Still, I set it aside and am reading a wonderful book called “Final Gifts”, written by two hospice nurses who observed a nearly universal phenomenon among those dying, something they call “Near Death Awareness”. A dying person will often see/feel the presence of someone else – usually someone dead from their past, but often just an unnameable presence that seems spiritual in nature. The dying also will, according to this book, speak in metaphors about the journey of dying (and are often called ‘confused’ or ‘hallucinating’) to let those living know what they need to feel ready to go. The book is written in a style that I can appreciate; conversational, emotional yet frank. I find it fascinating and comforting.
I told Randy about this book, and he recalled the recent talk in scientific circles about how the right and left hemispheres of the brain seem to have different personalities, and that we suppress one side of the other until there is some sort of occurrence: an accident or illness (dying perhaps?) that causes a radical shift. The other personality will then come out. (At least this is my interpretation of what he told me) He wondered if maybe this shift is what causes this Near Death Awareness. Interesting to think about: that the ‘spirits’ we see are the product of a mind that has undergone a change in management – that it allows us to see and understand things we did not know before.
I am sure there are those who would have much to say on the subject: that we can awaken and access this part of ourselves anytime we choose – that spirits are always around us – that life is always metaphor. I can well believe it. But I am a simple creature, really, and lofty philosophical discussions about these things make my head hurt and make me feel stupid. These are things I know in my soul, things I feel but cannot explain. And I feel I can put this knowing to good use.

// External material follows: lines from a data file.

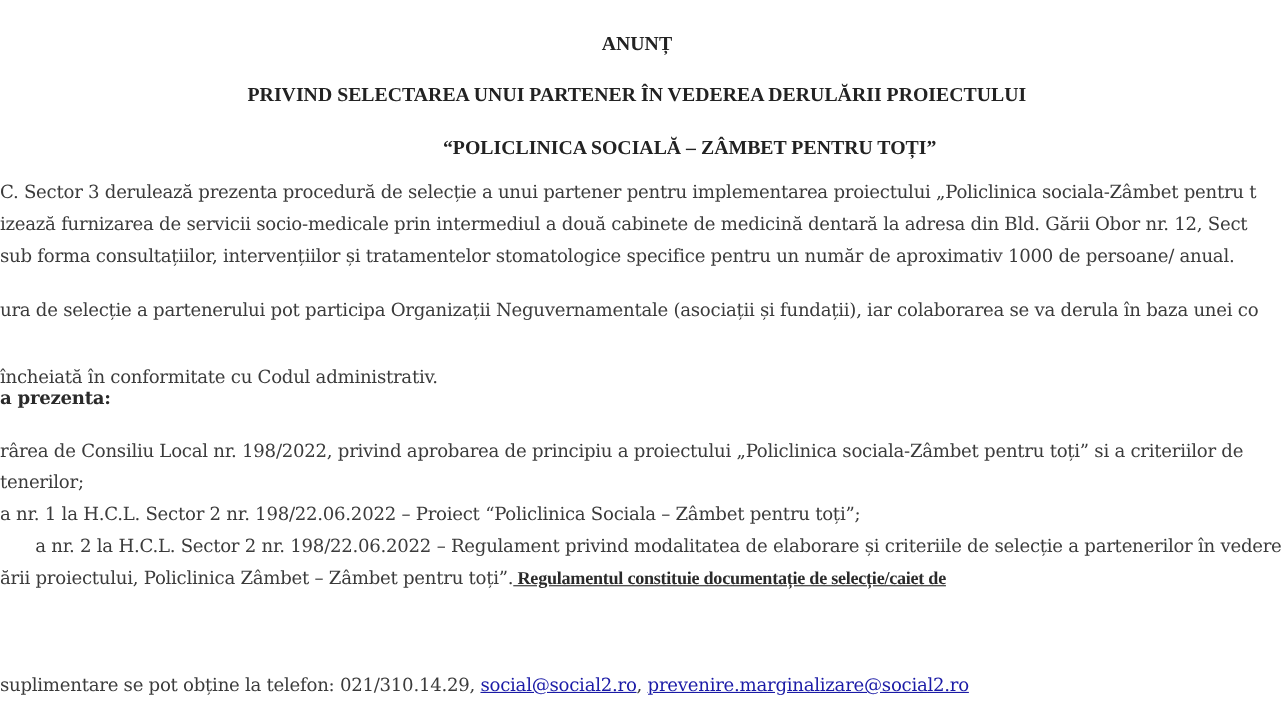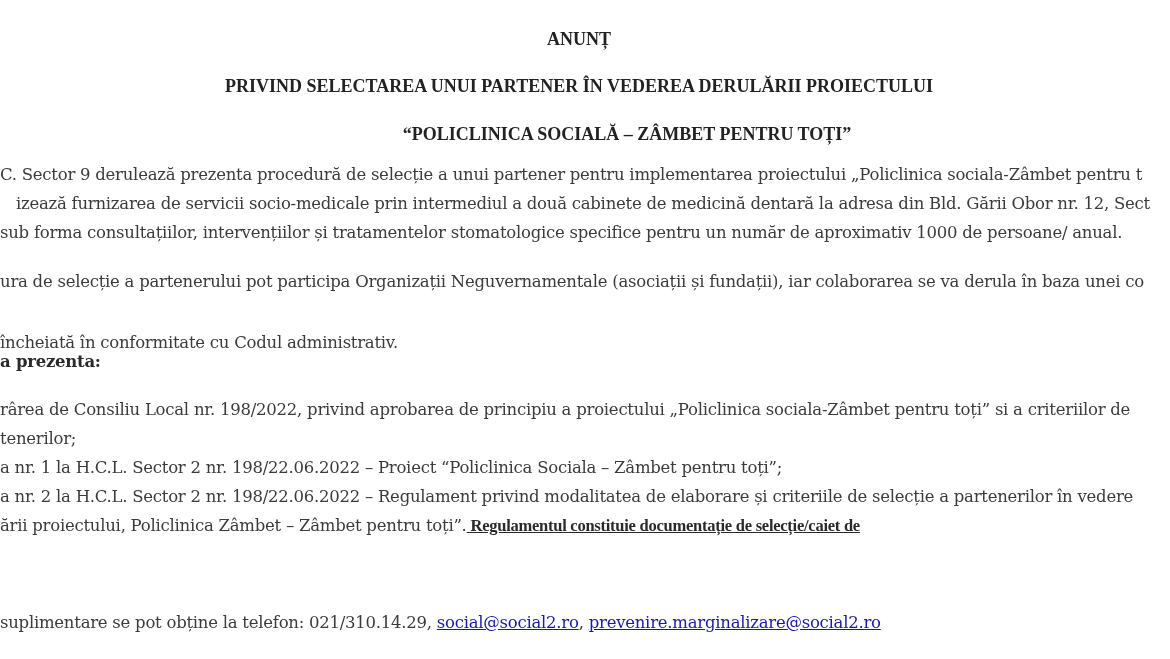--- a/index.html
+++ b/index.html
@@ -52,37 +52,37 @@
 </head>
 <body>
 
 <div>
 
   <div class="heading" style="top:29px;">ANUNȚ</div>
   <div class="heading" style="top:76px;">PRIVIND SELECTAREA UNUI PARTENER ÎN VEDEREA DERULĂRII PROIECTULUI</div>
   <div class="heading" style="top:124px;padding-left:48px;">“POLICLINICA SOCIALĂ – ZÂMBET PENTRU TOȚI”</div>
 
   <div>
-    <div class="line" style="left:0px; top:165px;">C. Sector 9 derulează prezenta procedură de selecție a unui partener pentru implementarea proiectului „Policlinica sociala-Zâmbet pentru t</div>
-    <div class="line" style="left:16px; top:194px;">izează furnizarea de servicii socio-medicale prin intermediul a două cabinete de medicină dentară la adresa din Bld. Gării Obor nr. 12, Sect</div>
+    <div class="line" style="left:0px; top:165px;">C. Sector 3 derulează prezenta procedură de selecție a unui partener pentru implementarea proiectului „Policlinica sociala-Zâmbet pentru t</div>
+    <div class="line" style="left:0px; top:194px;">izează furnizarea de servicii socio-medicale prin intermediul a două cabinete de medicină dentară la adresa din Bld. Gării Obor nr. 12, Sect</div>
     <div class="line" style="left:0px; top:223px;">sub forma consultațiilor, intervențiilor și tratamentelor stomatologice specifice pentru un număr de aproximativ 1000 de persoane/ anual.</div>
   </div>
 
   <div>
     <div class="line" style="left:0px; top:272px;">ura de selecție a partenerului pot participa Organizații Neguvernamentale (asociații și fundații), iar colaborarea se va derula în baza unei co</div>
     <div class="line" style="left:0px; top:301px;margin-top:32px;"> încheiată în conformitate cu Codul administrativ.</div>
   </div>
 
   <div class="line bold" style="left:0px; top:352px;">a prezenta:</div>
 
   <div>
     <div class="line" style="left:0px; top:400px;">rârea de Consiliu Local nr. 198/2022, privind aprobarea de principiu a proiectului „Policlinica sociala-Zâmbet pentru toți” si a criteriilor de</div>
     <div class="line" style="left:0px; top:429px;">tenerilor;</div>
     <div class="line" style="left:0px; top:458px;">a nr. 1 la H.C.L. Sector 2 nr. 198/22.06.2022 – Proiect “Policlinica Sociala – Zâmbet pentru toți”;</div>
-    <div class="line" style="left:0px; top:487px;">a nr. 2 la H.C.L. Sector 2 nr. 198/22.06.2022 – Regulament privind modalitatea de elaborare și criteriile de selecție a partenerilor în vedere</div>
+    <div class="line" style="left:0px; top:487px;padding-left:32px;">a nr. 2 la H.C.L. Sector 2 nr. 198/22.06.2022 – Regulament privind modalitatea de elaborare și criteriile de selecție a partenerilor în vedere</div>
     <div class="line" style="left:0px; top:516px;">
       <span>ării proiectului, Policlinica Zâmbet – Zâmbet pentru toți”.</span><span class="bold ul"> Regulamentul constituie documentație de selecție/caiet de</span>
     </div>
   </div>
 
   <div class="line" style="left:0px; top:613px;">
     <span>suplimentare se pot obține la telefon: 021/310.14.29, </span><a class="link">social@social2.ro</a><span>, </span><a class="link">prevenire.marginalizare@social2.ro</a>
   </div>
 
 </div>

When I told my husband that I wanted to do an immersion program with Trackers – requiring a commitment of one weekend a month for nine months, learning wilderness survival – he was less enthusiastic. He seemed dismayed, in fact. At first I thought it was about the cost – it is expensive – but no more that if I had chosen to take a college class. “Are you sure you want to do it?” he asked, with a bit of pleading in his voice. Yes, I am sure. My life, as wonderful as it is, has become tedious and boring to me. I have always had a desire to keep learning, keep growing, keep DOING. I have not “done” anything that I consider worthwhile (volunteering at my kids’ school aside) in a very long time. I want this. I might even be convinced I need this.
But why his hesitancy? I was feeling stupid and selfish for asking for this for myself, and we were having a serious talk about it when he revealed where his reluctance comes from: his other two wives were also restless, looking for meaning and direction. Once they found something they started to pursue, they left him. At least that is how he sees it. Of course I comforted him. This will give me something to talk about, something interesting. His other two wives left him for someONE, not someTHING. And this is certainly not the first ‘other thing’ I have wanted to do in our twelve years of marriage.
No, I am not going to leave him. I want to feel inspired – I need to feel inspired. And whereas the books we are working on do that, I seem to lack the discipline to work on them as I should. I need to feel inspired so that I can bring something worthwhile to our family. As I told him, everyone else in this family gets to pursue what they really want to do – I want that, also. And so, I am.
There is a meet and greet next Wednesday, to learn more about the immersion program. He and I took a Zombie Apocalypse class from Trackers, so he’s no stranger to the idea. I think the only thing that I am less than thrilled about is that I am sure the hardcore folk at Trackers are going to make us build and sleep in our own shelter. We built a debris shelter in class and I can tell you it is the last thing I want to sleep in – but I will. And in thinking on that, I came to the conclusion that this blog will be called “Debris Shelter” – if I can figure out how to change the title.
After all, I’m not very tech savvy – and I can’t say that I’m all that inspred to learn. That’s Randy’s department.